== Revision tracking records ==
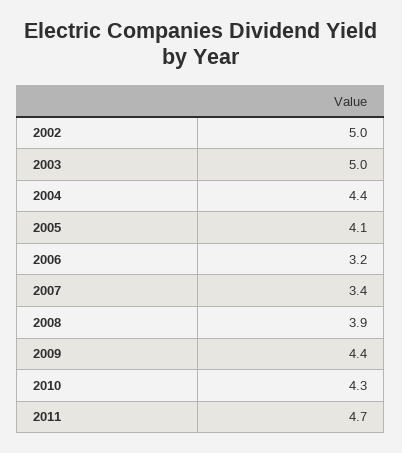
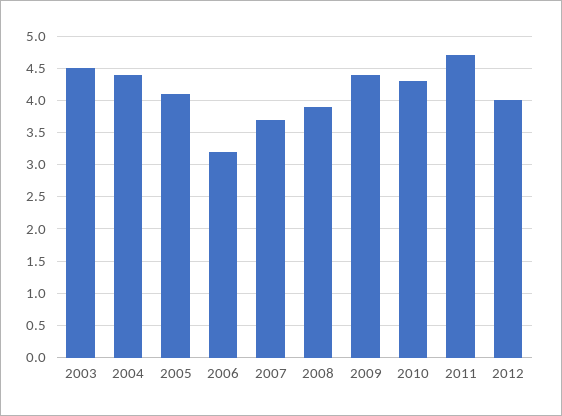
2002: 5 -> none
2003: 5 -> 4.5
2007: 3.4 -> 3.7
2012: none -> 4

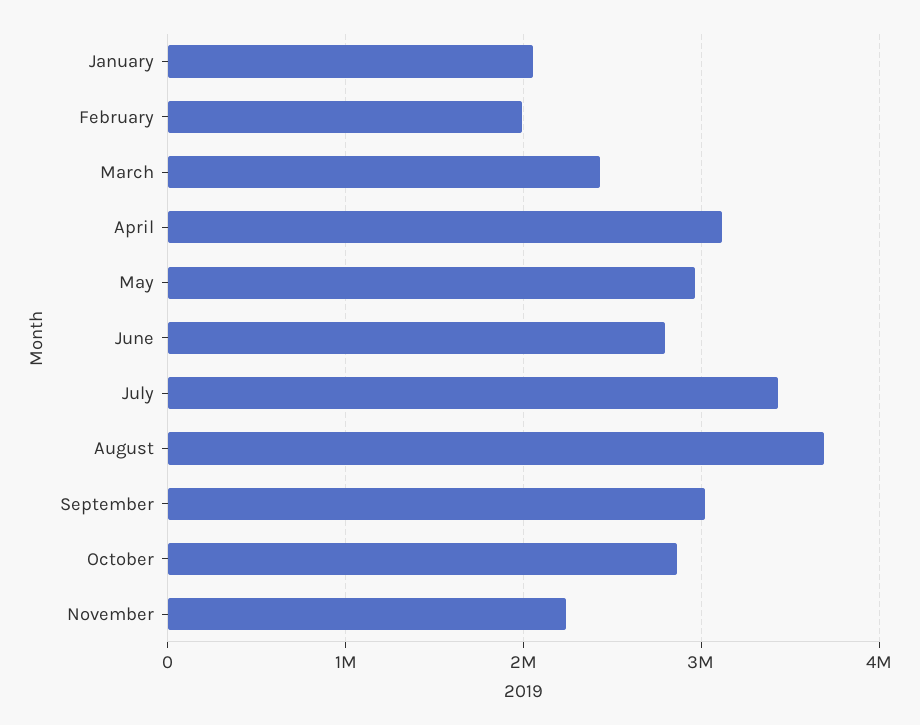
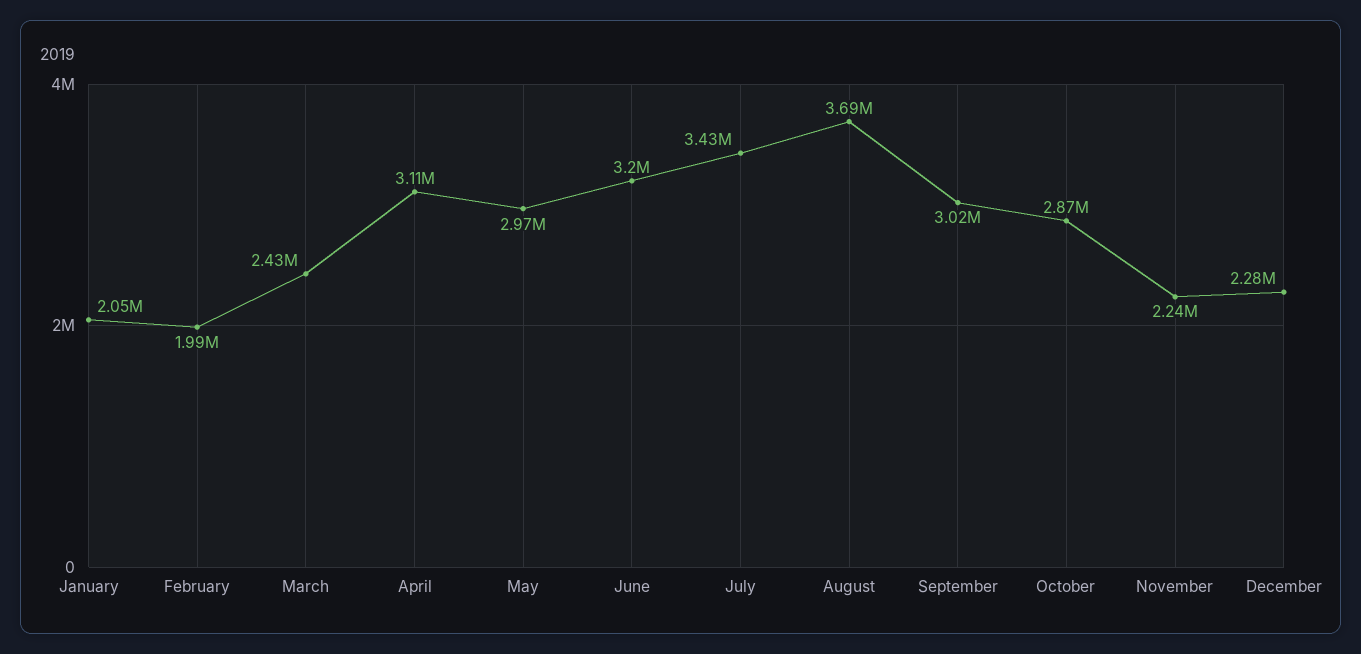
June: 2800000 -> 3200000
December: none -> 2280000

== ASSIGNMENT ==
For this exercise, please reproduce the records above exactly and drop the images.

== RESPONSE TO THIS EXERCISE ==
2002: 5 -> none
2003: 5 -> 4.5
2007: 3.4 -> 3.7
2012: none -> 4

June: 2800000 -> 3200000
December: none -> 2280000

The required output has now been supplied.